Can I salvage my marriage?

5 replies

Differenceadaymakes4064 · 29/09/2017 20:41

6 years, 1 child later and 2 step children. There's been a lot of stress - illness, redundancy, money, death, you name it but everything has been stale for a couple of years. We separated early this year only to get back together for the sake of Ds. We've had sex twice in 6 months, no kissing, he doesn't tell me he loves me and says he finds me unattractive because I'm "fat" (weight gain due to medication from illness). I don't know what to do, he's my DS father and have tried so many times but nothing works. I feel like he can't stand me and constantly puts me down for example I don't do enough around the house even though I'm unwell and work full time. I've tried talking but he just ignores what I say.... feel so negative about myself

OP posts:
Desmondo2016 · 29/09/2017 20:43

I think the question is more 'do you want to salvage your marriage'. Based on this post id be saying you'd be much happier (eventually) ending it.
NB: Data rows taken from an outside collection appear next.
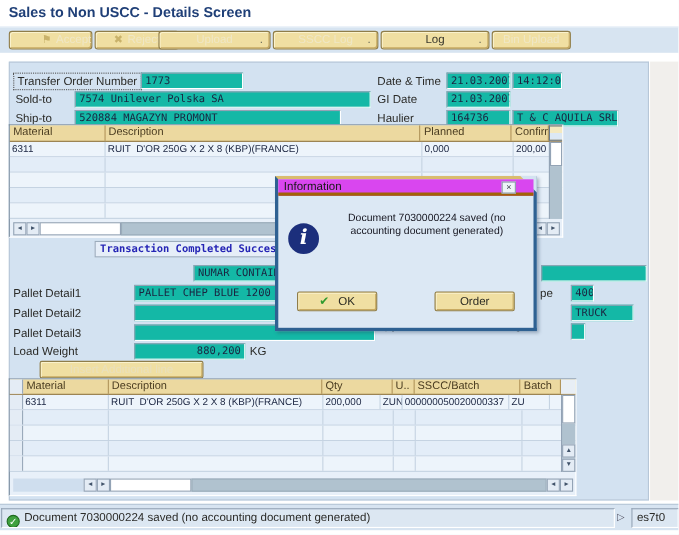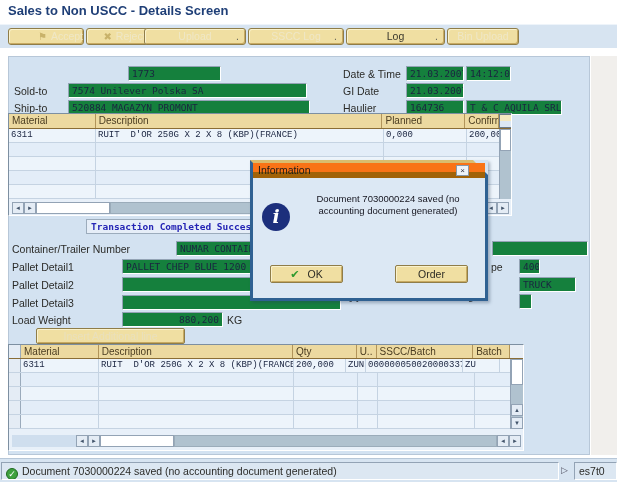--- a/index.html
+++ b/index.html
@@ -113,6 +113,7 @@
   <div class="panel"></div>
   <div class="rightgray"></div>
 
+  <div class="lbl focusbox" style="left:12px; top:66px;">Transfer Order Number</div>
   <div class="fld" style="left:128px; top:66px; width:93px;">1773</div>
   <div class="lbl" style="left:343px; top:68px;">Date &amp; Time</div>
   <div class="fld" style="left:406px; top:66px; width:58px;">21.03.2007</div>

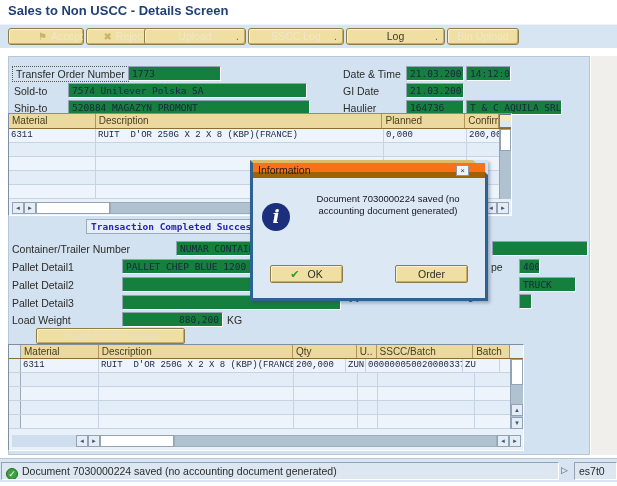--- a/index.html
+++ b/index.html
@@ -26,7 +26,7 @@
            border:1px solid #b7c7d8; }
   .rightgray { position:absolute; left:591px; top:56px; width:26px; height:399px; background:#f1efec; }
   .lbl { position:absolute; font-size:10.5px; color:#2b2b28; white-space:nowrap; }
-  .fld { position:absolute; height:15px; background:#15803d;
+  .fld { position:absolute; height:15px; background:#14b8a6;
          border:1px solid; border-color:#93a3b5 #ffffff #ffffff #93a3b5;
          font-family:"DejaVu Sans Mono", monospace; font-size:9.5px; color:#1a2440;
          line-height:12px; padding:1px 3px 0; white-space:pre; overflow:hidden; }

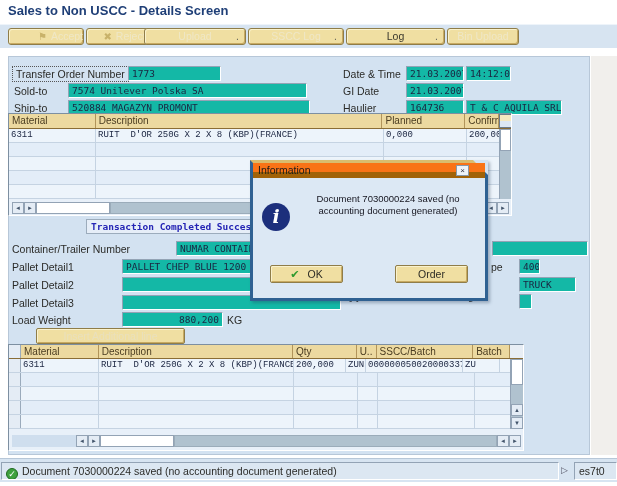--- a/index.html
+++ b/index.html
@@ -120,7 +120,7 @@
   <div class="fld" style="left:466px; top:66px; width:45px;">14:12:05</div>
 
   <div class="lbl" style="left:14px; top:85px;">Sold-to</div>
-  <div class="fld" style="left:68px; top:83px; width:239px;">7574 Unilever Polska SA</div>
+  <div class="fld" style="left:68px; top:83px; width:269px;">7574 Unilever Polska SA</div>
   <div class="lbl" style="left:343px; top:85px;">GI Date</div>
   <div class="fld" style="left:406px; top:83px; width:58px;">21.03.2007</div>
 

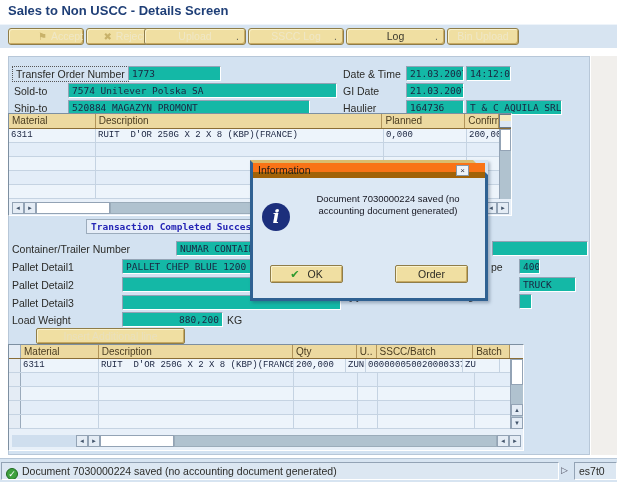--- a/index.html
+++ b/index.html
@@ -37,7 +37,7 @@
   .thead .hc { border-right:1px solid #b1945a; font-size:10px; color:#4a3c20; padding:1px 3px 0;
                white-space:nowrap; overflow:hidden; }
   .trow { display:flex; height:14px; border-bottom:1px solid #c5d3e2; }
-  .trow .c { border-right:1px solid #c5d3e2; font-family:Liberation Mono, monospace; font-size:9px;
+  .trow .c { border-right:1px solid #c5d3e2; font-family:Liberation Sans, sans-serif; font-size:9px;
              color:#1a2440; padding:1px 2px 0; white-space:pre; overflow:hidden; }
   .r-a { background:#edf4fb; } .r-b { background:#e3edf8; }
   .selcell { background:#e4ecf5; border-right:1px solid #9aaabb !important; }

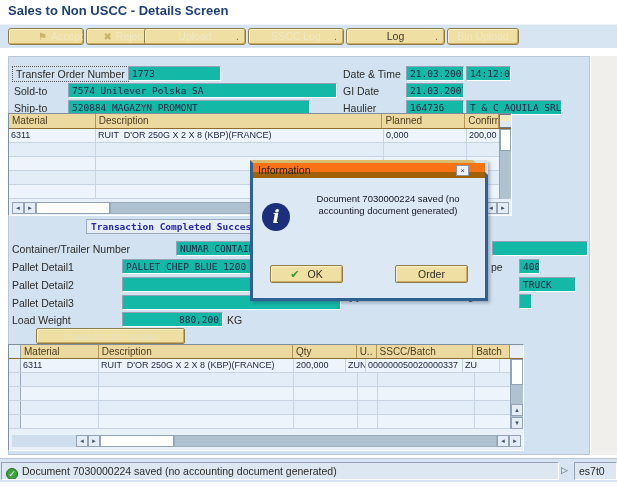--- a/index.html
+++ b/index.html
@@ -64,7 +64,7 @@
   .dialog { position:absolute; left:250px; top:160px; width:238px; height:141px; z-index:20;
             background:#dce8f4; border:3px solid; border-color:#d9bc6e #2f6192 #2f6192 #2f6192;
             box-shadow: 2px 2px 3px rgba(40,60,90,.35); }
-  .dlg-title { position:relative; height:15px; background:#f97316; border-bottom:6px solid #a16207;
+  .dlg-title { position:relative; height:15px; background:#d946ef; border-bottom:3px solid #a16207;
                font-size:10.5px; color:#1a1a1a; padding:1px 5px 0; }
   .dlg-close { position:absolute; right:16px; top:2px; width:13px; height:11px; background:#eef3f8;
                border:1px solid #8898a8; font-size:8px; line-height:9px; text-align:center; color:#334; }

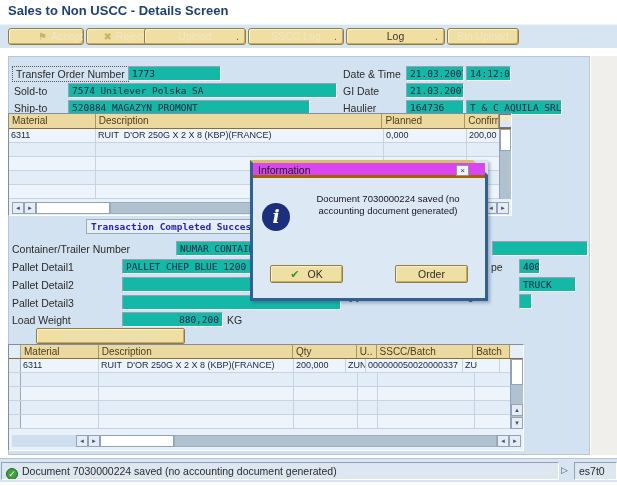--- a/index.html
+++ b/index.html
@@ -183,7 +183,6 @@
 
   <div class="txmsg" style="left:86px; top:219px; width:334px; height:15px;">Transaction Completed Succesfully</div>
 
-  <div class="lbl" style="left:12px; top:243px;">Container/Trailer Number</div>
   <div class="fld" style="left:176px; top:241px; width:165px;">NUMAR CONTAINER</div>
   <div class="fld" style="left:492px; top:241px; width:96px;"></div>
MummaDeeDee · 29/09/2017 20:43

How awful for you. It sounds like you need a hug and some reassurance and it doesn't sound like you'll get it from him. You've been through all of those things, you're clearly a survivor. Speak to your GP too. Hope things get better for you x

mineofuselessinformation · 29/09/2017 20:48

My answer?
If there's only one of you trying to save a relationship, it will never work...
The party who's trying ends up more and more soul-destroyed as time goes on.
He needs to want it too.

Offred · 29/09/2017 22:49

No, you can't save this.

Saying 'he treats you with contempt' would be being kind to him.

LyannaStarktheWolfMaid · 29/09/2017 22:51

You can only save a relationship when both sides are making an effort to do so. If this doesn't apply, then no. And it sounds like you will be better off without him.